(Detected change data)
◆ ◆ ◆ ◆ ◆

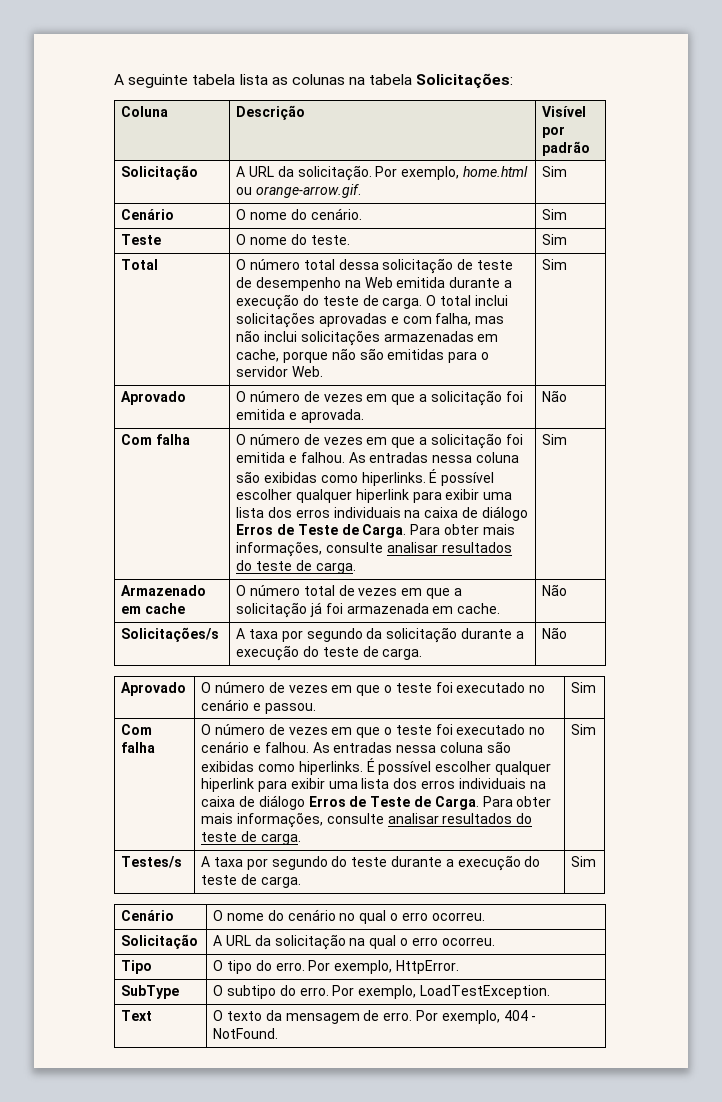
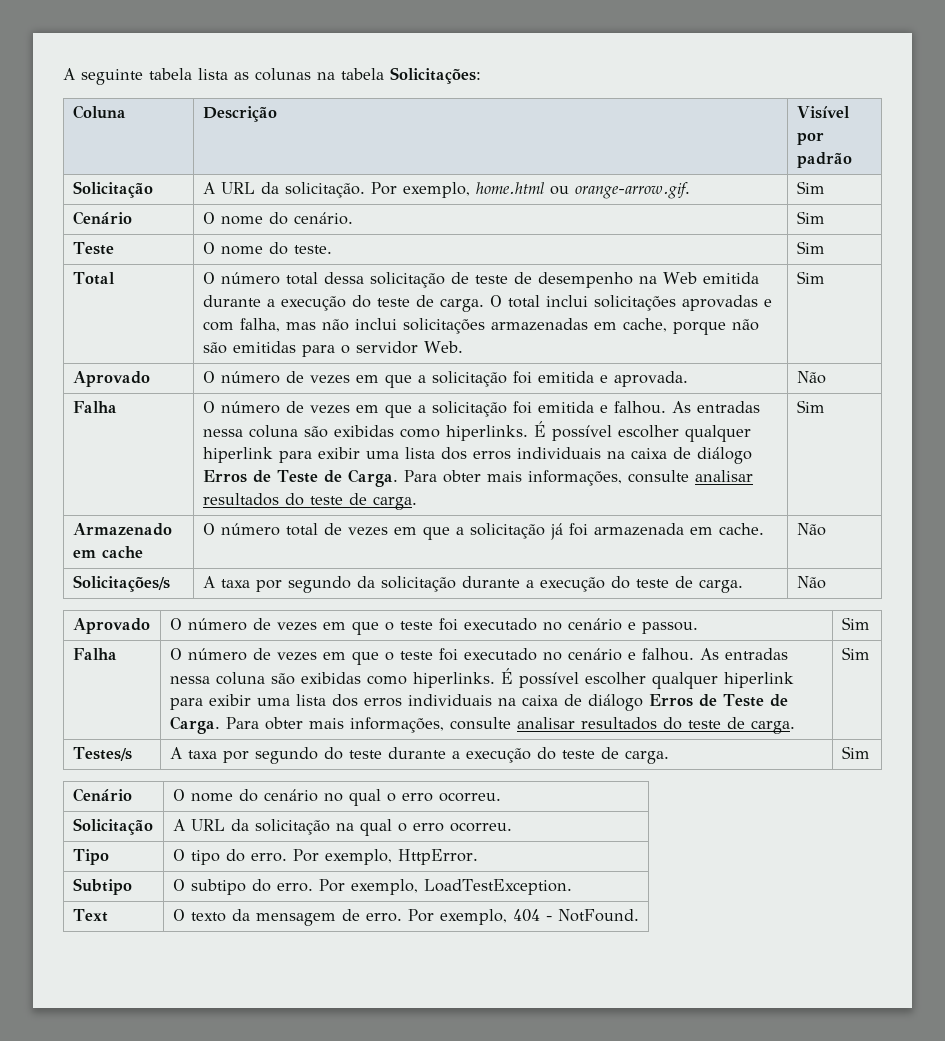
  Aprovado | O número de vezes em que a solicitação foi emitida e aprovada. | Não
- Com falha
+ Falha
  Aprovado | O número de vezes em que o teste foi executado no cenário e passou. | Sim
- Com falha
+ Falha
- SubType | O subtipo do erro. Por exemplo, LoadTestException.
+ Subtipo | O subtipo do erro. Por exemplo, LoadTestException.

◆ ◆ ◆ ◆ ◆

> **Exercise prompt**:
Write out the entries again word for word. Do not include the pictures.

> **Output for this task**:
  Aprovado | O número de vezes em que a solicitação foi emitida e aprovada. | Não
- Com falha
+ Falha
  Aprovado | O número de vezes em que o teste foi executado no cenário e passou. | Sim
- Com falha
+ Falha
- SubType | O subtipo do erro. Por exemplo, LoadTestException.
+ Subtipo | O subtipo do erro. Por exemplo, LoadTestException.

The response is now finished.